BEGIN Data for review

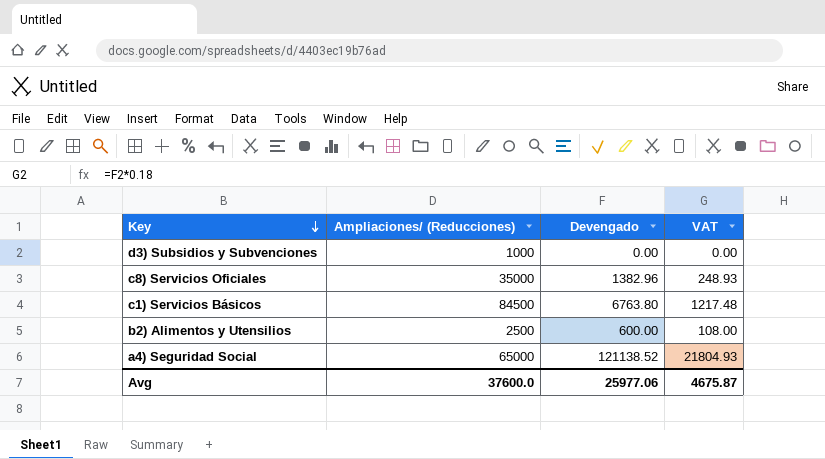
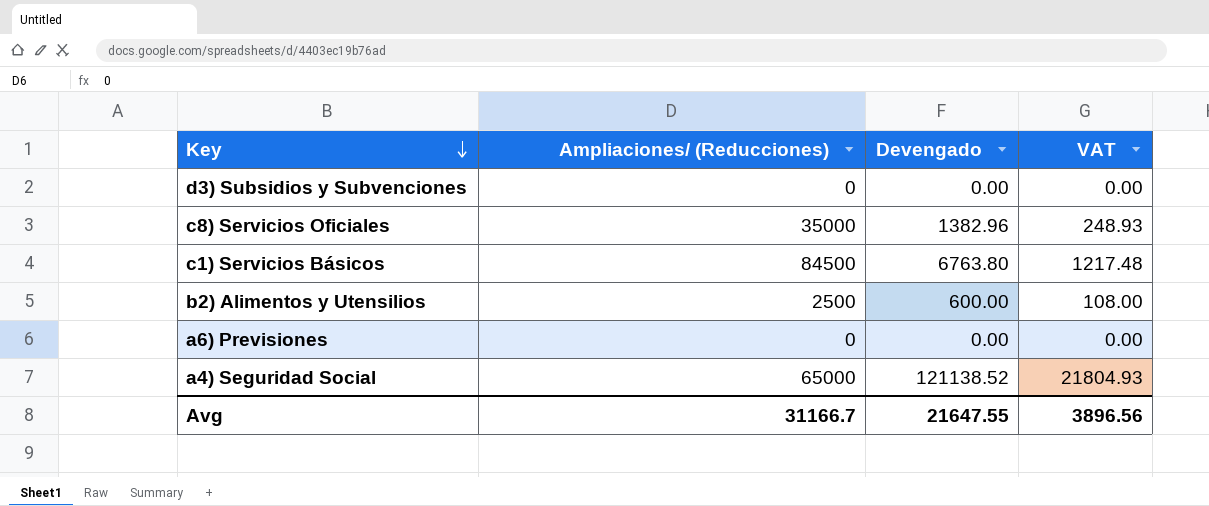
d3) Subsidios y Subvenciones | Ampliaciones/ (Reducciones): 1000 -> 0
row a6) Previsiones: none -> 0 | 0.00 | 0.00
Avg | Ampliaciones/ (Reducciones): 37600.0 -> 31166.7
Avg | Devengado: 25977.06 -> 21647.55
Avg | VAT: 4675.87 -> 3896.56

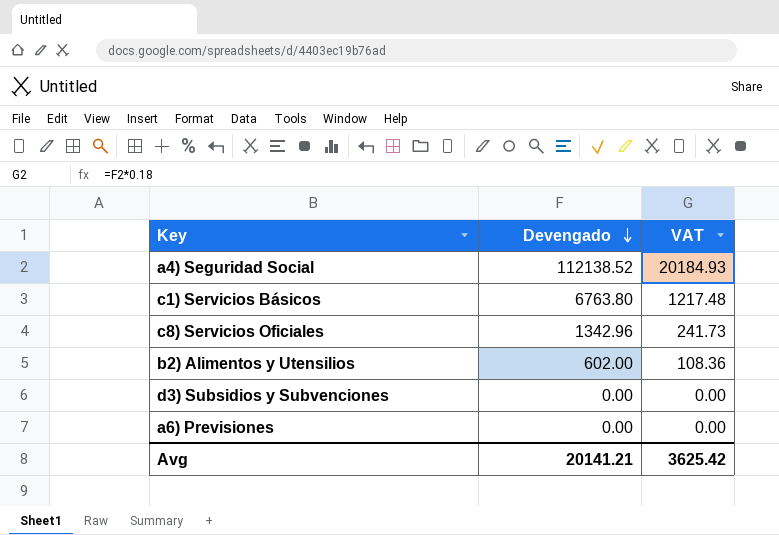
row order: Key descending -> Devengado descending
column Ampliaciones/ (Reducciones) | position: 2 -> none
a4) Seguridad Social | Devengado: 121138.52 -> 112138.52
a4) Seguridad Social | VAT: 21804.93 -> 20184.93
c8) Servicios Oficiales | Devengado: 1382.96 -> 1342.96
c8) Servicios Oficiales | VAT: 248.93 -> 241.73
b2) Alimentos y Utensilios | Devengado: 600.00 -> 602.00
b2) Alimentos y Utensilios | VAT: 108.00 -> 108.36
Avg | Devengado: 21647.55 -> 20141.21
Avg | VAT: 3896.56 -> 3625.42

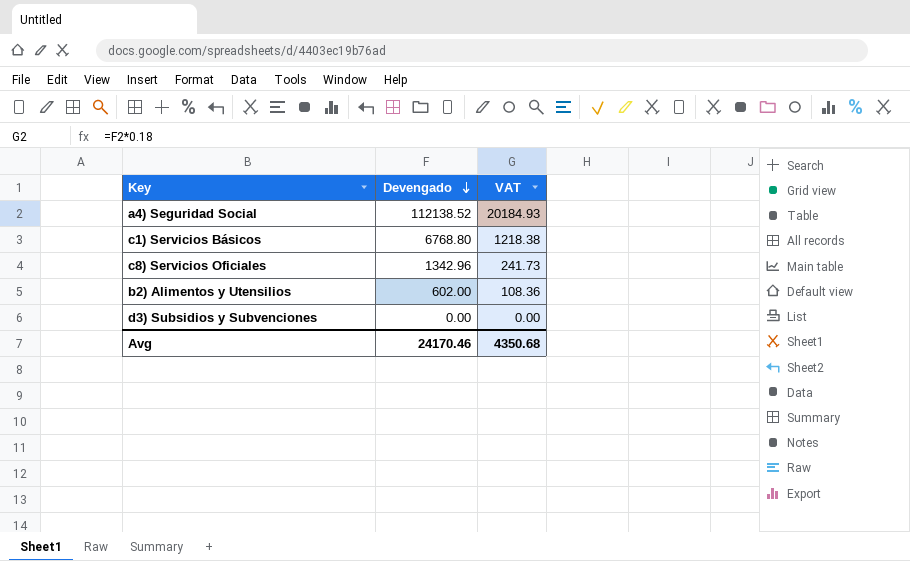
row a6) Previsiones: 0.00 | 0.00 -> none
c1) Servicios Básicos | Devengado: 6763.80 -> 6768.80
c1) Servicios Básicos | VAT: 1217.48 -> 1218.38
Avg | Devengado: 20141.21 -> 24170.46
Avg | VAT: 3625.42 -> 4350.68

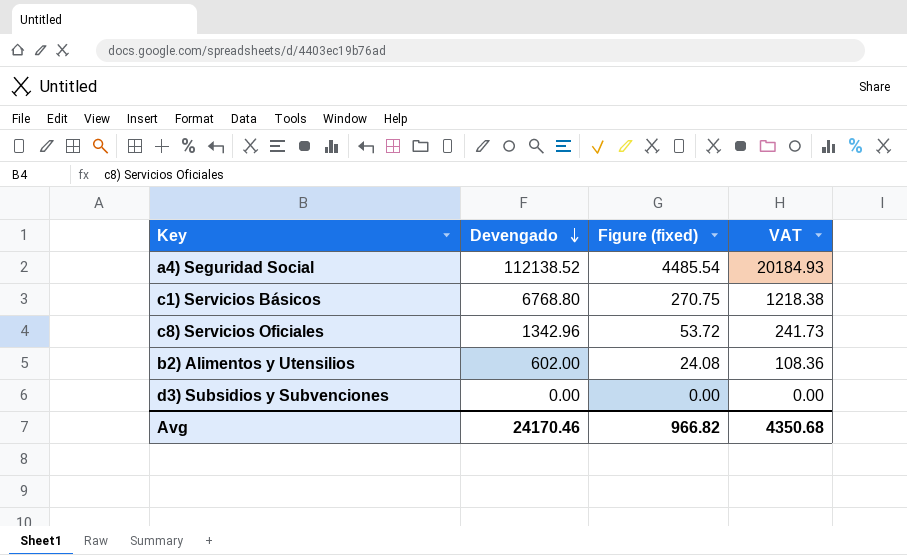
column Figure (fixed) | formula: none -> [Devengado] * 0.04

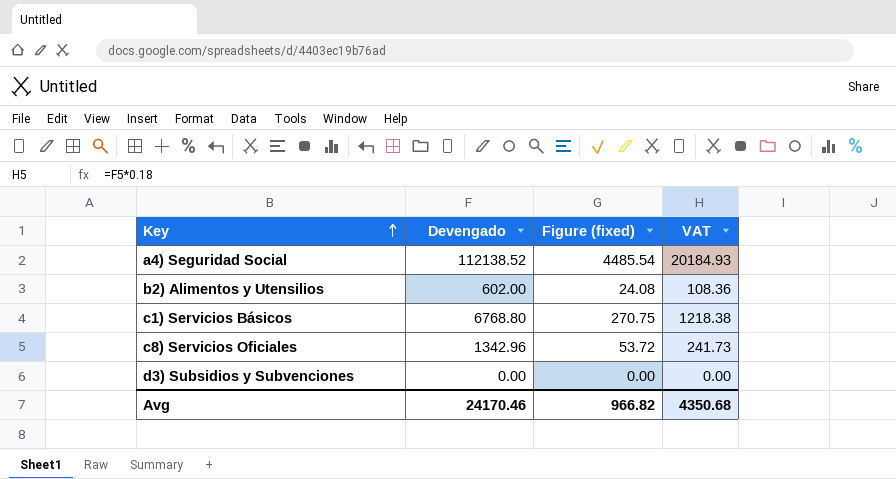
row order: Devengado descending -> Key ascending

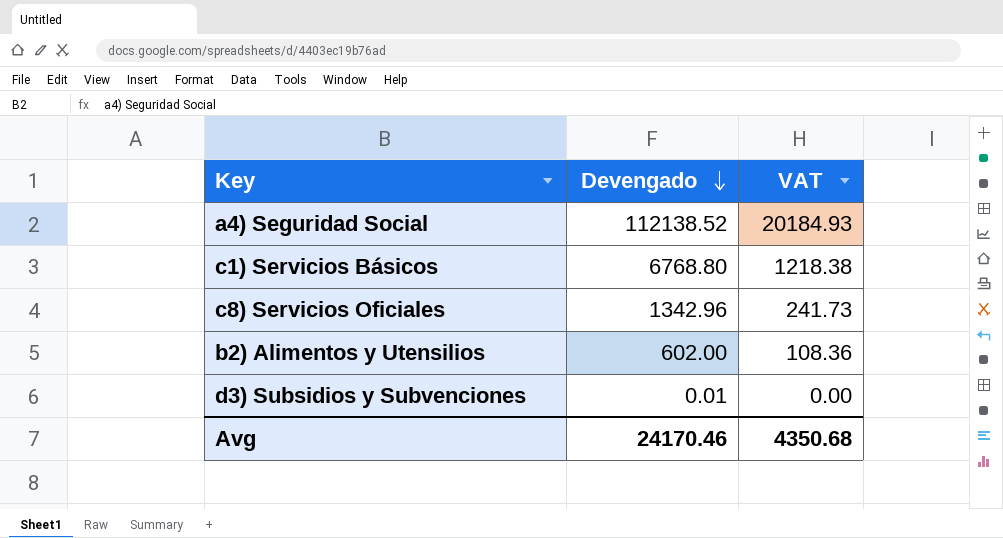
row order: Key ascending -> Devengado descending
column Figure (fixed) | formula: [Devengado] * 0.04 -> none
d3) Subsidios y Subvenciones | Devengado: 0.00 -> 0.01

END Data for review

[Exercise] Each entry is to be returned as it stands, and each picture is to be left out.

[Task result]
d3) Subsidios y Subvenciones | Ampliaciones/ (Reducciones): 1000 -> 0
row a6) Previsiones: none -> 0 | 0.00 | 0.00
Avg | Ampliaciones/ (Reducciones): 37600.0 -> 31166.7
Avg | Devengado: 25977.06 -> 21647.55
Avg | VAT: 4675.87 -> 3896.56

row order: Key descending -> Devengado descending
column Ampliaciones/ (Reducciones) | position: 2 -> none
a4) Seguridad Social | Devengado: 121138.52 -> 112138.52
a4) Seguridad Social | VAT: 21804.93 -> 20184.93
c8) Servicios Oficiales | Devengado: 1382.96 -> 1342.96
c8) Servicios Oficiales | VAT: 248.93 -> 241.73
b2) Alimentos y Utensilios | Devengado: 600.00 -> 602.00
b2) Alimentos y Utensilios | VAT: 108.00 -> 108.36
Avg | Devengado: 21647.55 -> 20141.21
Avg | VAT: 3896.56 -> 3625.42

row a6) Previsiones: 0.00 | 0.00 -> none
c1) Servicios Básicos | Devengado: 6763.80 -> 6768.80
c1) Servicios Básicos | VAT: 1217.48 -> 1218.38
Avg | Devengado: 20141.21 -> 24170.46
Avg | VAT: 3625.42 -> 4350.68

column Figure (fixed) | formula: none -> [Devengado] * 0.04

row order: Devengado descending -> Key ascending

row order: Key ascending -> Devengado descending
column Figure (fixed) | formula: [Devengado] * 0.04 -> none
d3) Subsidios y Subvenciones | Devengado: 0.00 -> 0.01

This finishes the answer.